(Data supplied begins)

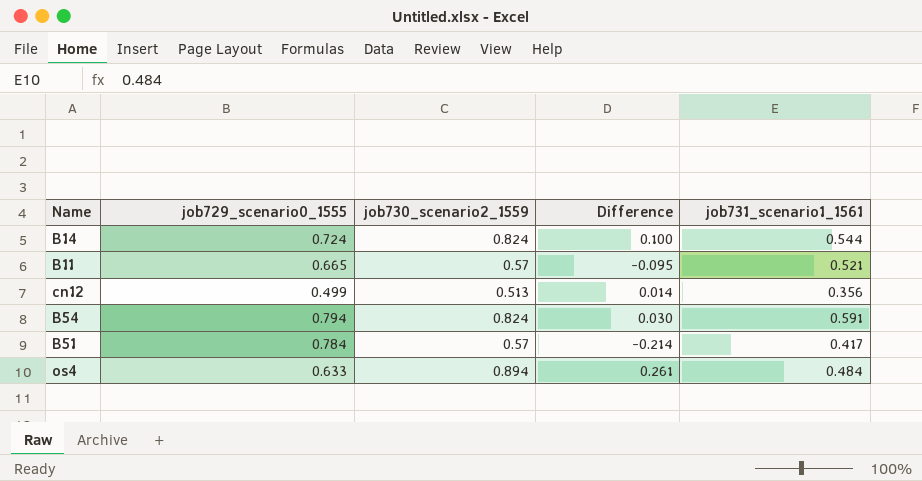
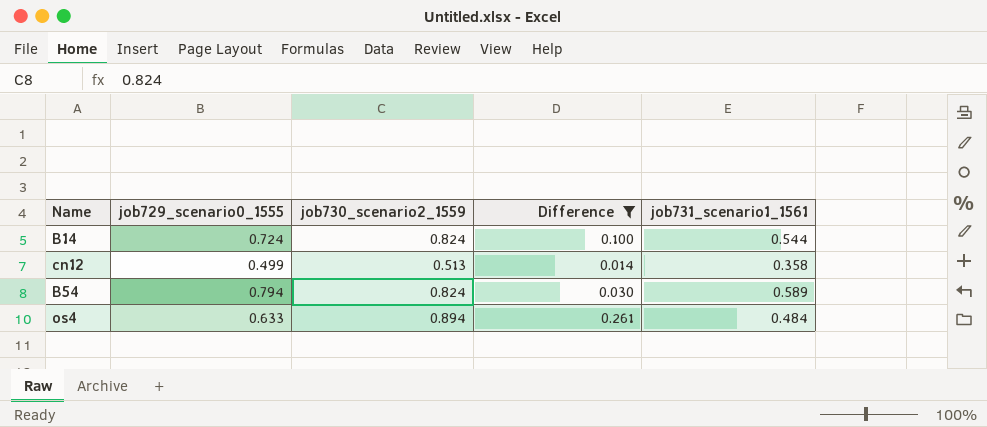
filter: none -> Difference >= 0.014
cn12 | job731_scenario1_1561: 0.356 -> 0.358
B54 | job731_scenario1_1561: 0.591 -> 0.589

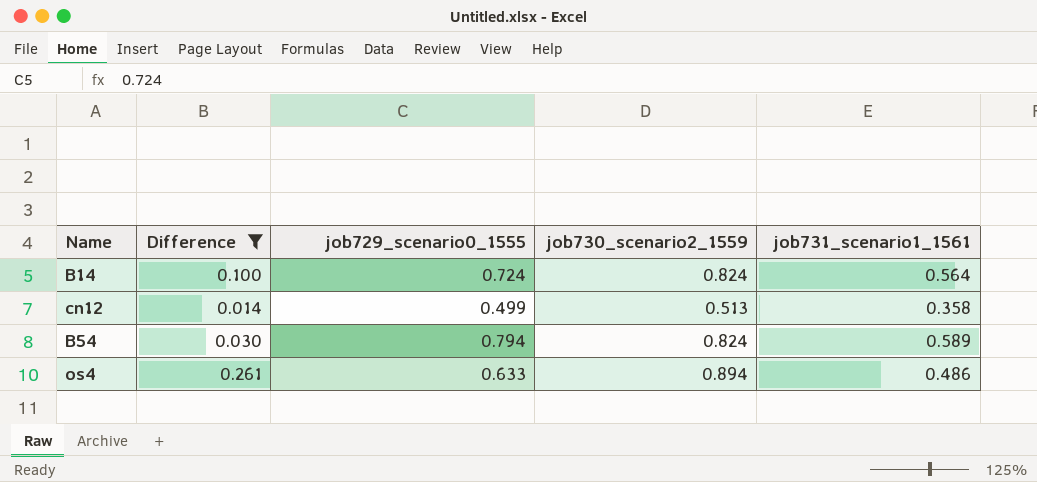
column Difference | position: 4 -> 2
B14 | job731_scenario1_1561: 0.544 -> 0.564
os4 | job731_scenario1_1561: 0.484 -> 0.486

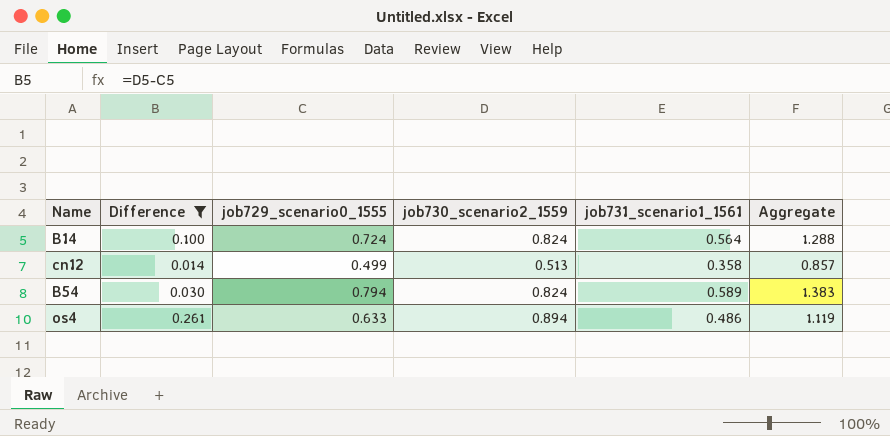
column Aggregate | formula: none -> [job729_scenario0_1555] + [job731_scenario1_1561]

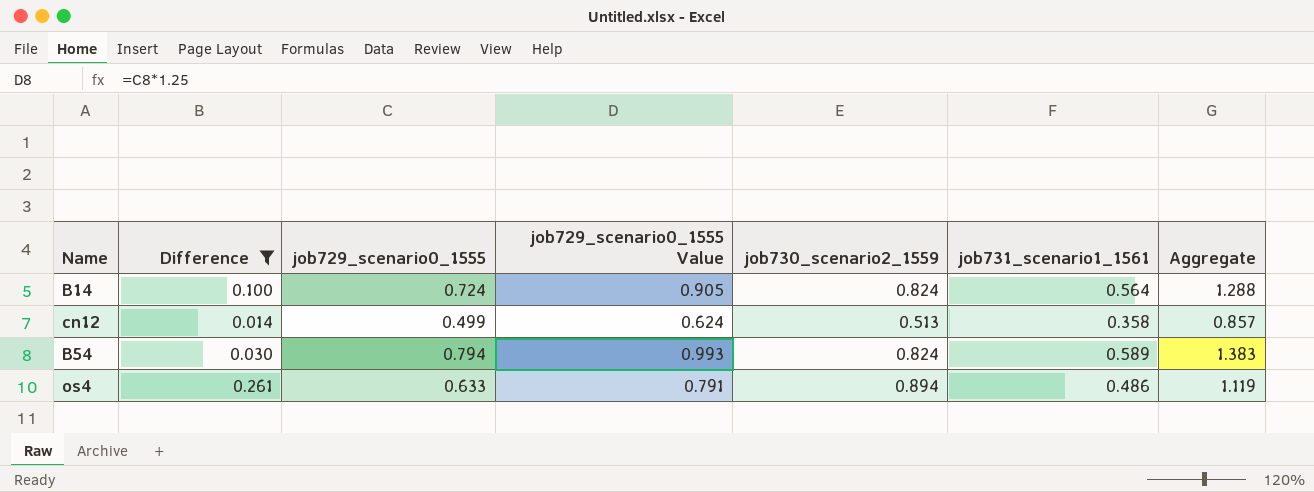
column job729_scenario0_1555 Value | formula: none -> [job729_scenario0_1555] * 1.25

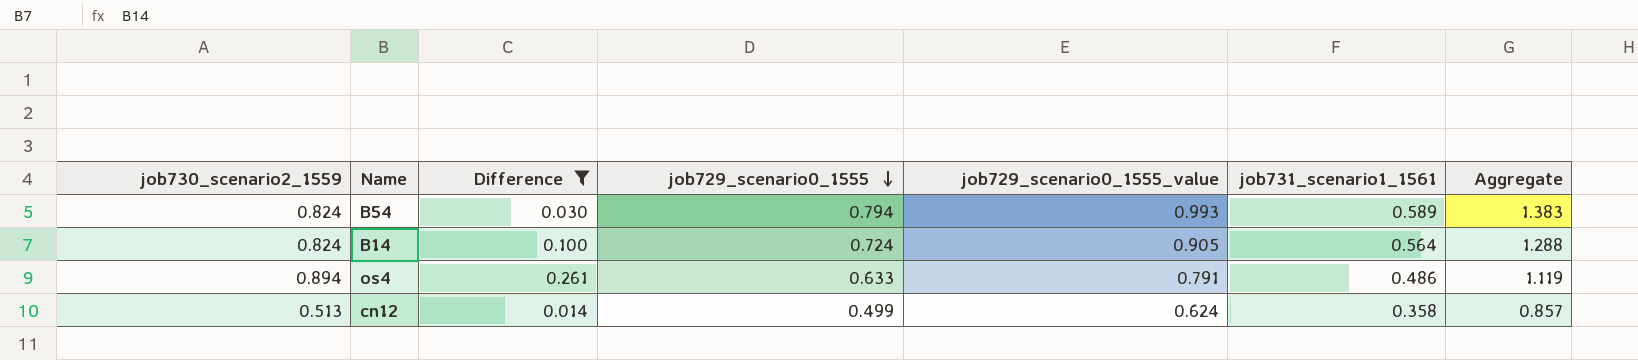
row order: none -> job729_scenario0_1555 descending
column job730_scenario2_1559 | position: 5 -> 1
column name: job729_scenario0_1555 Value -> job729_scenario0_1555_value

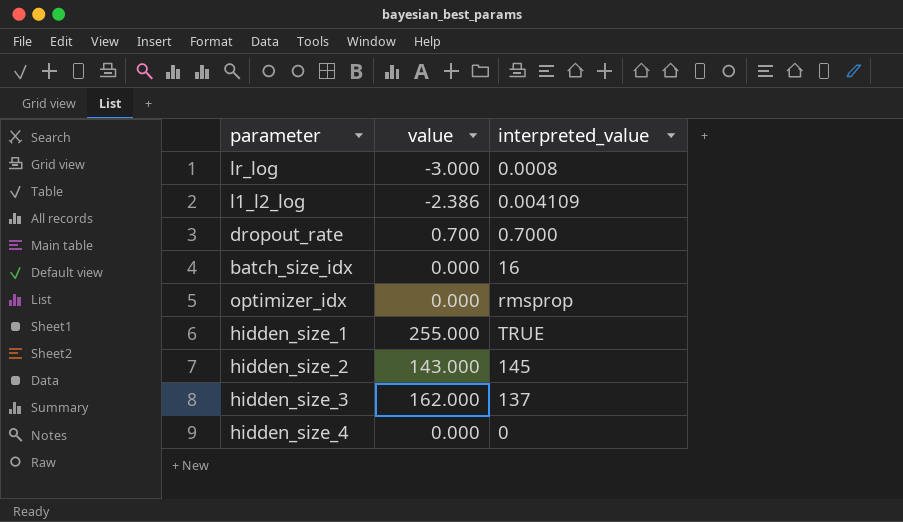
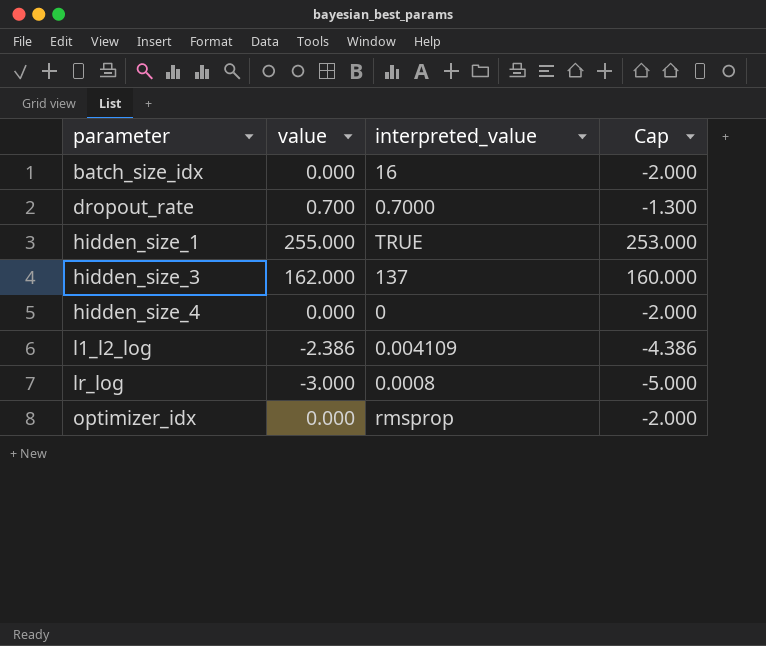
row order: none -> parameter ascending
column Cap | formula: none -> [value] - 2
row hidden_size_2: 143.000 | 145 -> none

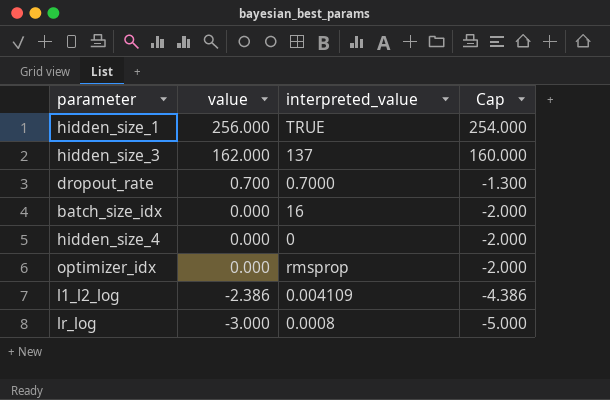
row order: parameter ascending -> value descending
hidden_size_1 | value: 255.000 -> 256.000
hidden_size_1 | Cap: 253.000 -> 254.000

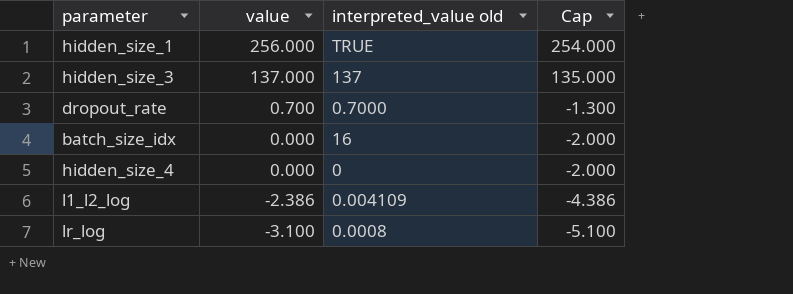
column name: interpreted_value -> interpreted_value old
row optimizer_idx: 0.000 | rmsprop | -2.000 -> none
hidden_size_3 | value: 162.000 -> 137.000
hidden_size_3 | Cap: 160.000 -> 135.000
lr_log | value: -3.000 -> -3.100
lr_log | Cap: -5.000 -> -5.100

(Data supplied ends)

Your assignment = The required output is every line from the one with "hidden_size_3 | Cap: 160.000 -> 135.000" to the final line of the entries, repeated exactly and with nothing else.

Your response =
hidden_size_3 | Cap: 160.000 -> 135.000
lr_log | value: -3.000 -> -3.100
lr_log | Cap: -5.000 -> -5.100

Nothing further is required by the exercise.